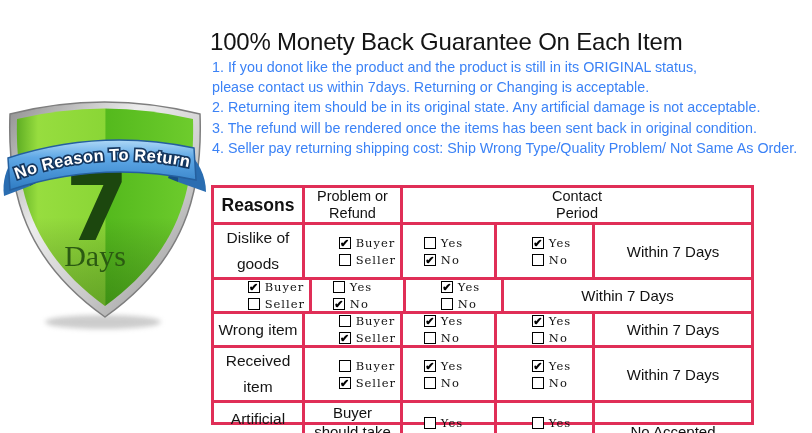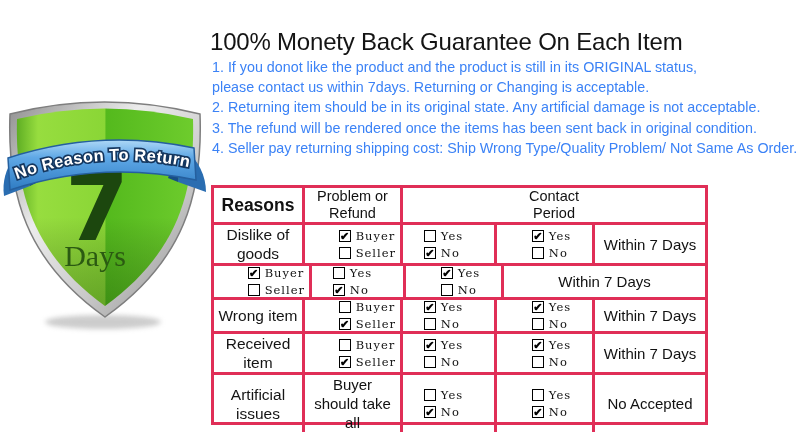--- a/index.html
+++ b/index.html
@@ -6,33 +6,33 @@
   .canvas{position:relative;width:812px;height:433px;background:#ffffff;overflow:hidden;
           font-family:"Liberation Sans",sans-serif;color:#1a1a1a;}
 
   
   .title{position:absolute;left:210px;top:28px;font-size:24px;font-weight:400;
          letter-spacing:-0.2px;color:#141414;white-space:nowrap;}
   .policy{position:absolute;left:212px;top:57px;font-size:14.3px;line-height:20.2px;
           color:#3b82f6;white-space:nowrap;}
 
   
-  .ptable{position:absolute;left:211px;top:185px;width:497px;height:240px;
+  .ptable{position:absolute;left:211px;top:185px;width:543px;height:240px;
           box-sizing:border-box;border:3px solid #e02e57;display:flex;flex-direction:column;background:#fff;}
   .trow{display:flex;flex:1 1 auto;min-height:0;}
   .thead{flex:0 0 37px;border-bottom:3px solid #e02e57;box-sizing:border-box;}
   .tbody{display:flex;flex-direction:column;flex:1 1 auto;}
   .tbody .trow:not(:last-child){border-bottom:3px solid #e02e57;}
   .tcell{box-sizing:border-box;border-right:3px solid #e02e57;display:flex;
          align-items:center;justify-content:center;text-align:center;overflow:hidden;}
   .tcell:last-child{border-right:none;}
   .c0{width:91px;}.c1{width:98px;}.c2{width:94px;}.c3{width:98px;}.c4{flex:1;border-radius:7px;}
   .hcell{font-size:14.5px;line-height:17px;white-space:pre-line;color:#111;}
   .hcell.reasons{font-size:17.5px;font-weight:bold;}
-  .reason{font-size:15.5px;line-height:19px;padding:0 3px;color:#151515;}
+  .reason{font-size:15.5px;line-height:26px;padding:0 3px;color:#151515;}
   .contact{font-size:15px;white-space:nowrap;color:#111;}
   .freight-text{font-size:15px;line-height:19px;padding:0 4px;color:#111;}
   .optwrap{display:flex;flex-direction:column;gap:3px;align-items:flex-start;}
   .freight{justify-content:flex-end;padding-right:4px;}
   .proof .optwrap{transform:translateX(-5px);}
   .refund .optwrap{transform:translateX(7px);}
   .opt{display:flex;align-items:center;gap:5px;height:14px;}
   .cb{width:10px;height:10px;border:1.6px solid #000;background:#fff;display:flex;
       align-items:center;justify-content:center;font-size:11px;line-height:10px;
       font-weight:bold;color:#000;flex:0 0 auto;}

·····

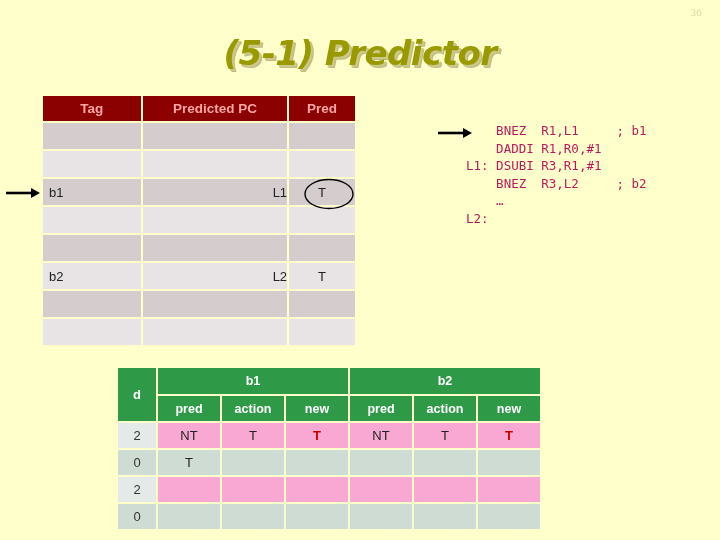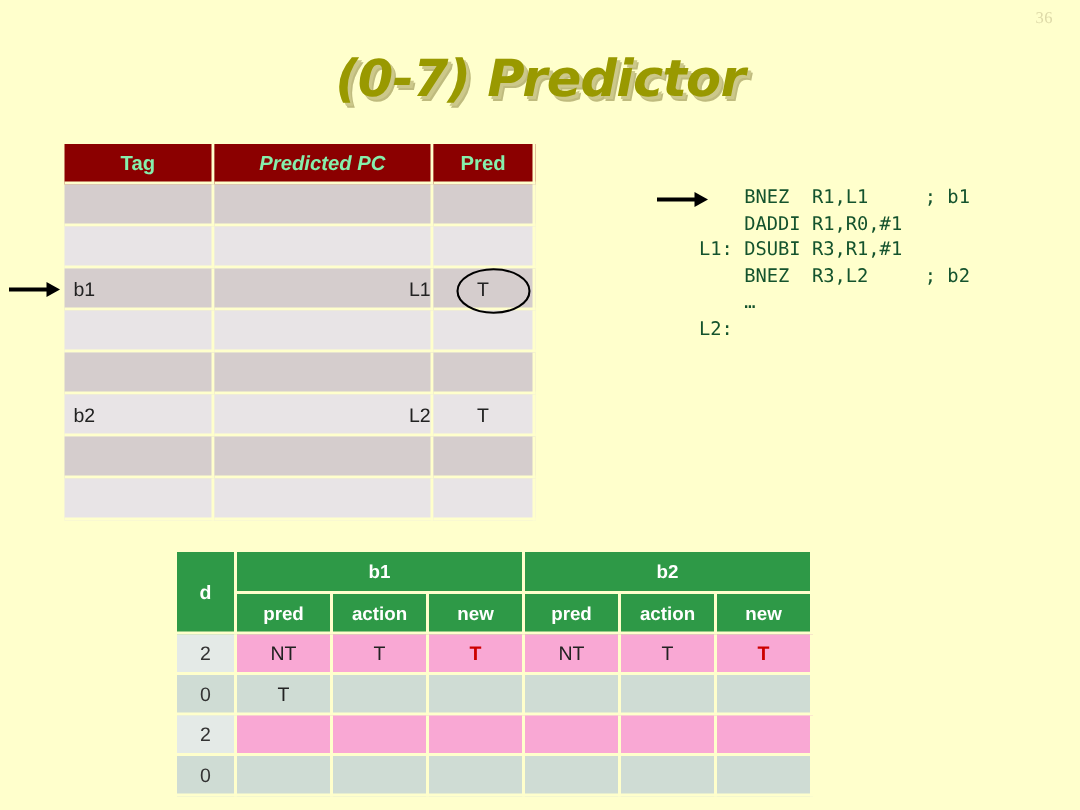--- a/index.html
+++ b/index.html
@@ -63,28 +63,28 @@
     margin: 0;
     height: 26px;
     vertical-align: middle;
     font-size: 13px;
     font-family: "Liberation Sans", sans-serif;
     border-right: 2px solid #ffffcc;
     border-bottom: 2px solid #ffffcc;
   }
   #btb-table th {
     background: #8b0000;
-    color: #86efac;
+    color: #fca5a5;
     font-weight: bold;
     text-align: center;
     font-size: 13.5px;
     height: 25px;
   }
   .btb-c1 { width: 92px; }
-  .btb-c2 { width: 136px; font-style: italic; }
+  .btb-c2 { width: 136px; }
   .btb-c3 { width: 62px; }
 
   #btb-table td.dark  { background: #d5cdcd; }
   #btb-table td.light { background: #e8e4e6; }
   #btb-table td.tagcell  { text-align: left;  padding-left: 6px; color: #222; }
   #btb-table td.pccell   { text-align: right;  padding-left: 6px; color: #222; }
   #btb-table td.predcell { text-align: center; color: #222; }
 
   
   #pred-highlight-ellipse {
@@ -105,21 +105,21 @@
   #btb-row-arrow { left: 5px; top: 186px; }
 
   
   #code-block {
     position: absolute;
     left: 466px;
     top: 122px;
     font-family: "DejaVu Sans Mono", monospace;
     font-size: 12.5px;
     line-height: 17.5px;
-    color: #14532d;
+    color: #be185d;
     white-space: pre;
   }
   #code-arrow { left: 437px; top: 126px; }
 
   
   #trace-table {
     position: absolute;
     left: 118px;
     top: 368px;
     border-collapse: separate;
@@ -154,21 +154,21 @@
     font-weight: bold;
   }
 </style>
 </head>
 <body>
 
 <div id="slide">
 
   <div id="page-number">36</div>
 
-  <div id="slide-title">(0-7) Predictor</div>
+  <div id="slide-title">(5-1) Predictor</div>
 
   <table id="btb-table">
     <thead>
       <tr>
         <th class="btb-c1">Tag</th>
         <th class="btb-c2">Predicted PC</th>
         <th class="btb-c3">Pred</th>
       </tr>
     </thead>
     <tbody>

·····

▶ _What is required_
Lines that include the word "hidden" are to be extracted from the data above.

▶ _Completed task_
   .canvas{position:relative;width:812px;height:433px;background:#ffffff;overflow:hidden;
          align-items:center;justify-content:center;text-align:center;overflow:hidden;}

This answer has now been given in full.